Background information
- Also known as: O-Jay
- Born: 15 February 1965 (age 60) West-Berlin, Germany
- Occupations: Songwriter; Producer; Content creator; Photographer; Performer; Vocal artist;
- Years active: 1984–present
- Labels: Jay Beat Recordings; Freshline Records; Move Music; Blue point Records; P5; blue pm; Triumph Musik; Phears Music; MRYFLD; RLMCCY Entertainment;
- Member of: Real McCoy

= Olaf Jeglitza =

German rapper (born 1965)

Olaf Jeglitza (born 15 February 1965), known professionally as O-Jay, is a German rapper best known as the frontman of the '90s Eurodance and pop music project Real McCoy (also known as M.C. Sar & the Real McCoy).

==Early life==
Jeglitza was born in West Berlin in 1965. After finishing school, he studied at the Lette-Verein, a technical college for photography in Schöneberg. At age 18, he started working as an independent photographer. After two years, he was hired by an advertising agency as an assistant photographer and became their head of the photo department a year later.

== Music career ==
===1984–88===
In the mid-1980s, Olaf Jeglitza was a key figure in the early Berlin hip-hop scene. In 1984, Jeglitza started working with the Berlin-based DJ and musician Frank “Quickmix” Hassas (Richie) and co-founded the collective Freshline, which was built on multiple pillars: a regularly published fanzine (Freshbeat Magazin), a cassette-based radio show (Freshline Radio Show), as well as event organization and live performances under the name of their group Masterplan. Masterplan consisted of Olaf Jeglitza (O.J. The Mighty Crash), Richie (DJ Quickmix), and the third member Aram Mouchegh (The A). The aim of Freshline was to establish an independent Berlin-based hip-hop culture inspired by American models. In this context, they also planned the creation of their own hip-hop label named Freshline.

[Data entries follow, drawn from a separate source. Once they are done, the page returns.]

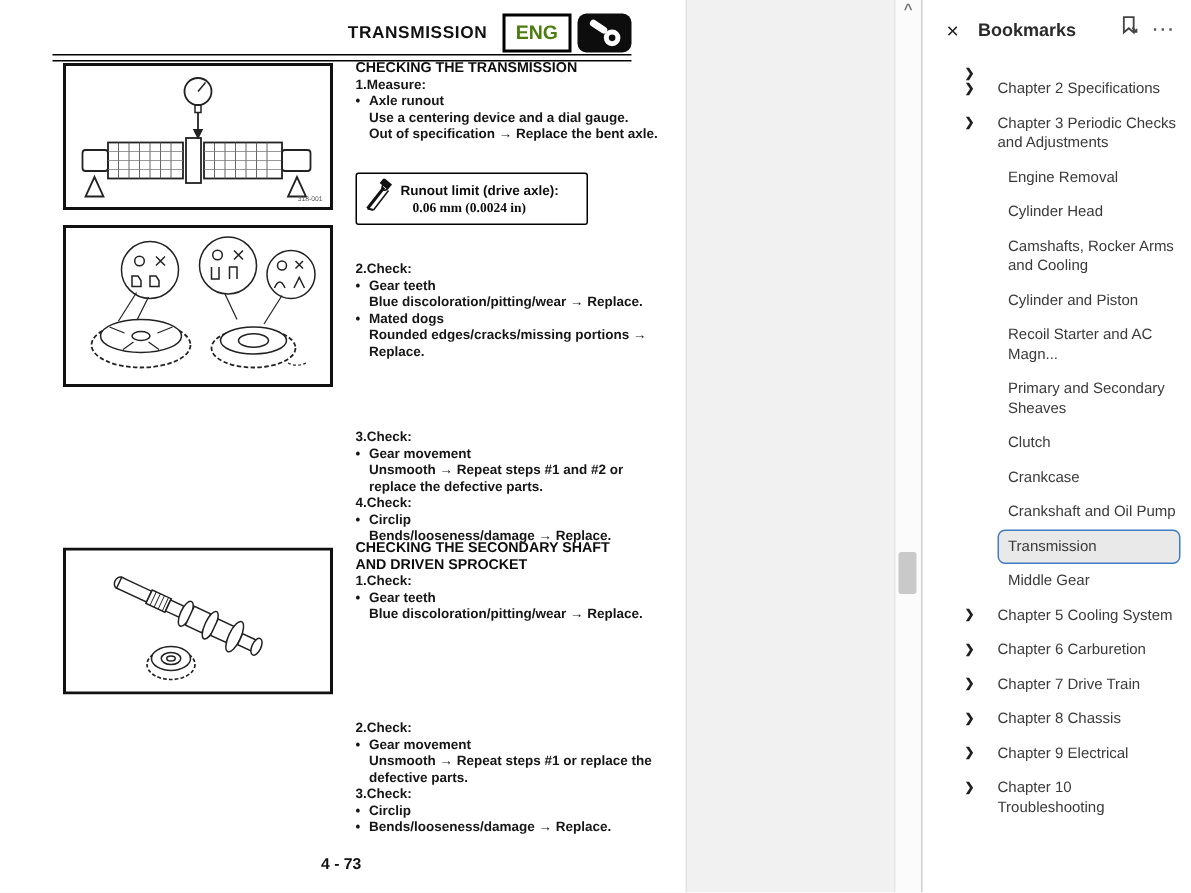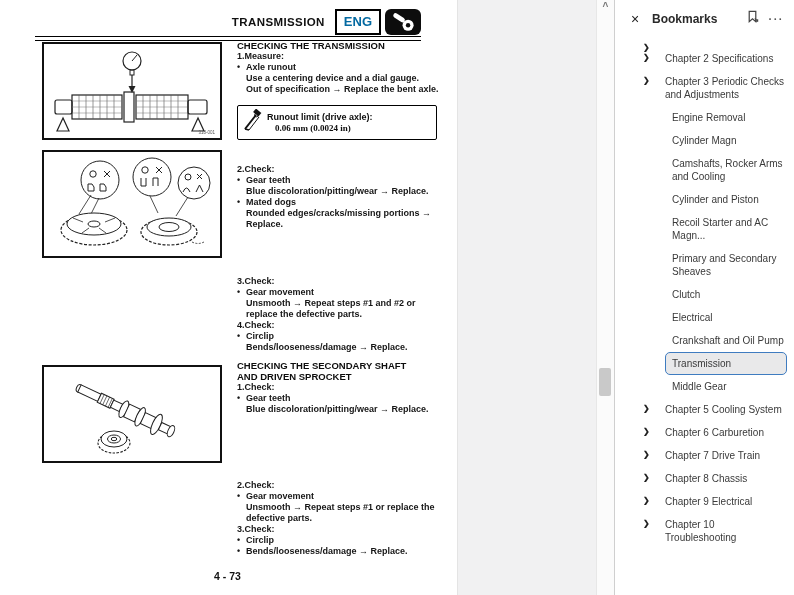--- a/index.html
+++ b/index.html
@@ -12,7 +12,7 @@
 
   .page-header{position:absolute;left:35px;right:36px;top:8px;height:28px;display:flex;justify-content:flex-end;align-items:center;gap:4px;}
   .page-title{font-weight:bold;font-size:11.5px;letter-spacing:.4px;color:#111;margin-right:6px;}
-  .eng-badge{border:2px solid #000;font-weight:bold;font-size:13px;color:#0369a1;padding:3px 7px;line-height:16px;background:#fff;}
+  .eng-badge{border:2px solid #000;font-weight:bold;font-size:13px;color:#4d7c0f;padding:3px 7px;line-height:16px;background:#fff;}
   .tool-badge{width:36px;height:26px;background:#0d0d0d;border-radius:6px;display:flex;align-items:center;justify-content:center;}
   .header-rule{position:absolute;left:35px;right:36px;top:36px;height:3px;border-top:1.5px solid #000;border-bottom:1.5px solid #000;}
 

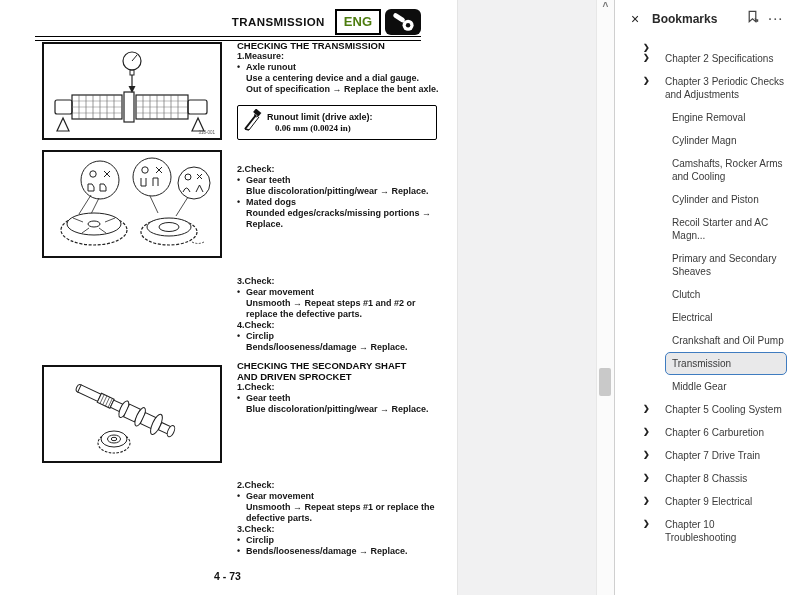--- a/index.html
+++ b/index.html
@@ -34,7 +34,7 @@
   .spacer-lg{height:46px;}
   .spacer-xl{height:65px;}
 
-  .spec-box{margin-top:10px;width:200px;box-sizing:border-box;border:1.5px solid #000;border-radius:2px;display:flex;align-items:center;gap:5px;padding:3px 4px;background:#fff;}
+  .spec-box{margin-top:20px;width:155px;box-sizing:border-box;border:1.5px solid #000;border-radius:2px;display:flex;align-items:center;gap:5px;padding:3px 4px;background:#fff;}
   .spec-text{font-weight:bold;font-size:9px;line-height:11px;color:#0d0d0d;}
   .spec-l2{padding-left:8px;font-family:Liberation Serif, serif;}
 

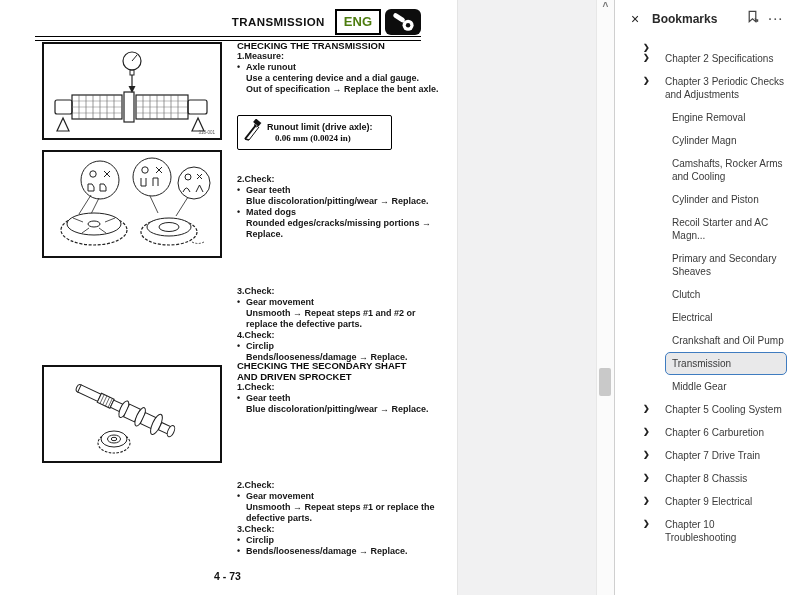--- a/index.html
+++ b/index.html
@@ -272,7 +272,7 @@
         <div class="bm-row l0"><span class="bm-chevron collapsed">❯</span><span class="bm-label">Chapter 2 Specifications</span></div>
         <div class="bm-row l0"><span class="bm-chevron collapsed">❯</span><span class="bm-label">Chapter 3 Periodic Checks and Adjustments</span></div>
         <div class="bm-row l1"><span class="bm-label">Engine Removal</span></div>
-        <div class="bm-row l1"><span class="bm-label">Cylinder Magn</span></div>
+        <div class="bm-row l1"><span class="bm-label">Cylinder Head</span></div>
         <div class="bm-row l1"><span class="bm-label">Camshafts, Rocker Arms and Cooling</span></div>
         <div class="bm-row l1"><span class="bm-label">Cylinder and Piston</span></div>
         <div class="bm-row l1"><span class="bm-label">Recoil Starter and AC Magn...</span></div>

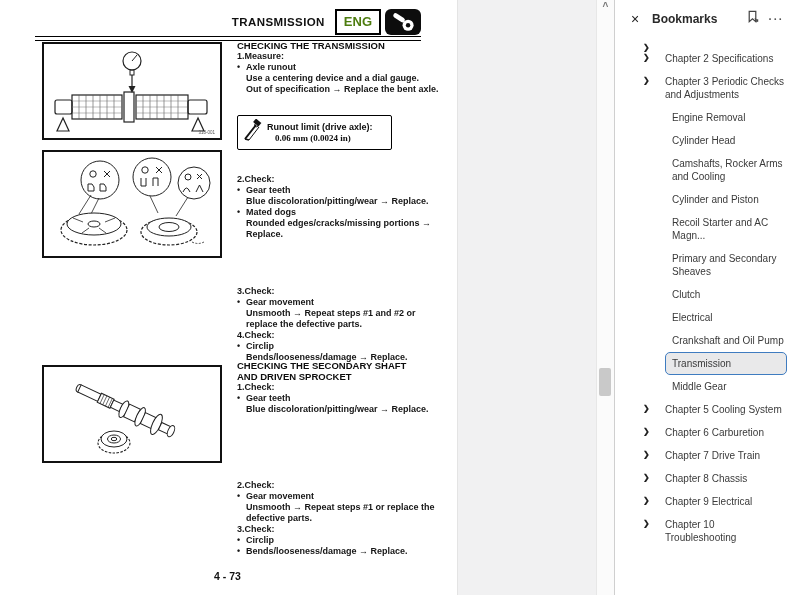--- a/index.html
+++ b/index.html
@@ -278,7 +278,7 @@
         <div class="bm-row l1"><span class="bm-label">Recoil Starter and AC Magn...</span></div>
         <div class="bm-row l1"><span class="bm-label">Primary and Secondary Sheaves</span></div>
         <div class="bm-row l1"><span class="bm-label">Clutch</span></div>
-        <div class="bm-row l1"><span class="bm-label">Electrical</span></div>
+        <div class="bm-row l1"><span class="bm-label">Crankcase</span></div>
         <div class="bm-row l1"><span class="bm-label">Crankshaft and Oil Pump</span></div>
         <div class="bm-row l1 selected"><span class="bm-label">Transmission</span></div>
         <div class="bm-row l1"><span class="bm-label">Middle Gear</span></div>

The activities of Freshline were thoroughly documented in a two-page article in the Berlin city magazine tip (Issue 2/1987), which states: “The two [O.J. and Richie] are true enthusiasts and built up the Freshline organization.”
– tip Berlin, Issue 2/87 In the same spirit, Jeglitza and Richie also founded the Imperial Nation Germany, an alliance of hip-hop activists in Berlin modeled after the Zulu Nation from New York.

In 1988, Jeglitza and Hassas together with DJ Careem Da Dream (Karim Zouaui) formed a new project called the Alliance. The first single release, "Action!" was released on their own label Freshline Records. The label sold approximately 20,000 units with the help of their distribution partner 99 Records. This first 12" was followed by more releases, leading them to a first label deal with Rough Trade Records. While "Action!" and the second release "Come into My Life – Rap Version" (The Admirers) ended up being re-released by ZYX Records, the first album of the Alliance (It's Time…) and a couple of other products were released by Rough Trade.

===1988–95===
1988 saw the birth of the group M.C. Sar & the Real McCoy, in connection with a production request by Reinhard Piel (head of A&R at ZYX Records) for a cover version of the Technotronic hit "Pump up the Jam". The following year, the group signed a new label deal with ZYX Records and made further releases by M.C. Sar & the Real McCoy, such as the song "It's on You". They also created a number of other productions, projects and remixes. Around 1992, the label had financial problems and O-Jay started to work part-time as a photographer again.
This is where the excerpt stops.